### Task to carry out
Output all entries verbatim, dropping pictures.

### Dataset excerpts
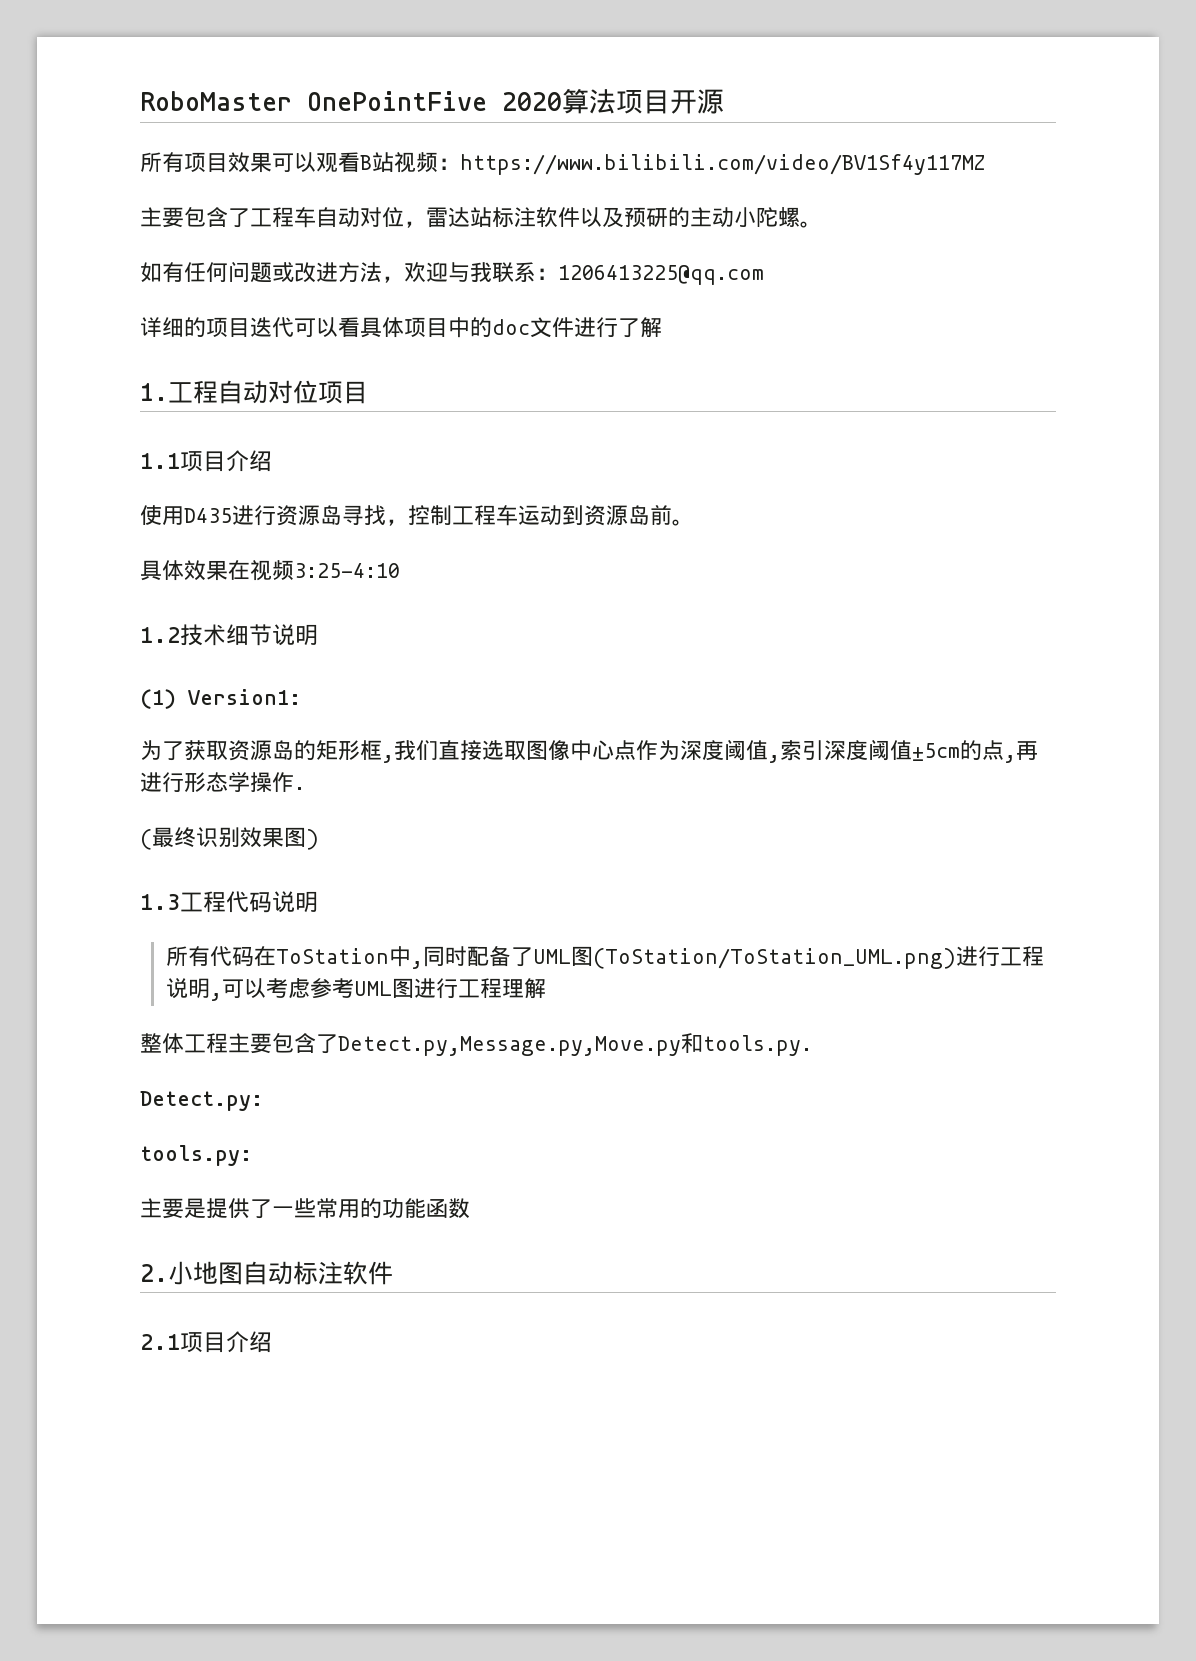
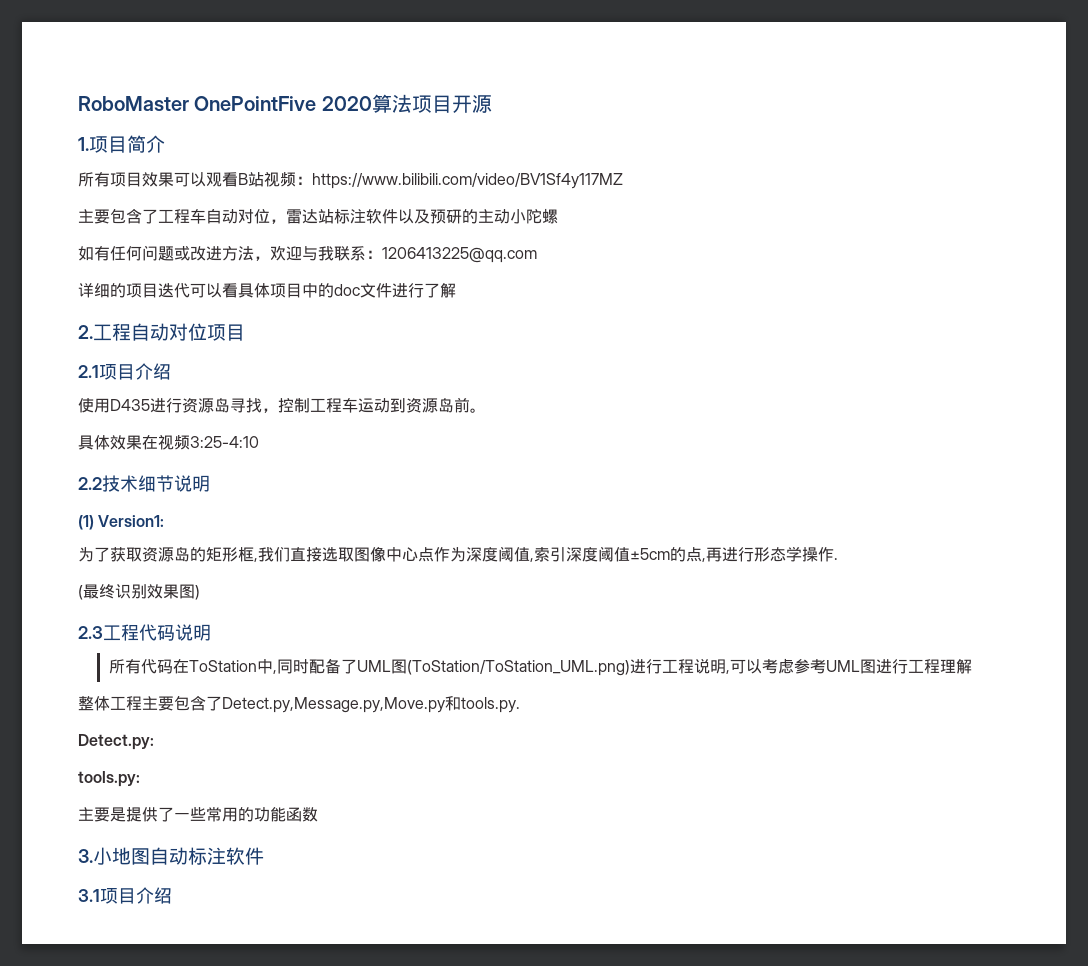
+ 1.项目简介
- 主要包含了工程车自动对位，雷达站标注软件以及预研的主动小陀螺。
+ 主要包含了工程车自动对位，雷达站标注软件以及预研的主动小陀螺
- 1.工程自动对位项目
+ 2.工程自动对位项目
- 1.1项目介绍
+ 2.1项目介绍
- 1.2技术细节说明
+ 2.2技术细节说明
- 1.3工程代码说明
+ 2.3工程代码说明
- 2.小地图自动标注软件
+ 3.小地图自动标注软件
- 2.1项目介绍
+ 3.1项目介绍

### Your solution
+ 1.项目简介
- 主要包含了工程车自动对位，雷达站标注软件以及预研的主动小陀螺。
+ 主要包含了工程车自动对位，雷达站标注软件以及预研的主动小陀螺
- 1.工程自动对位项目
+ 2.工程自动对位项目
- 1.1项目介绍
+ 2.1项目介绍
- 1.2技术细节说明
+ 2.2技术细节说明
- 1.3工程代码说明
+ 2.3工程代码说明
- 2.小地图自动标注软件
+ 3.小地图自动标注软件
- 2.1项目介绍
+ 3.1项目介绍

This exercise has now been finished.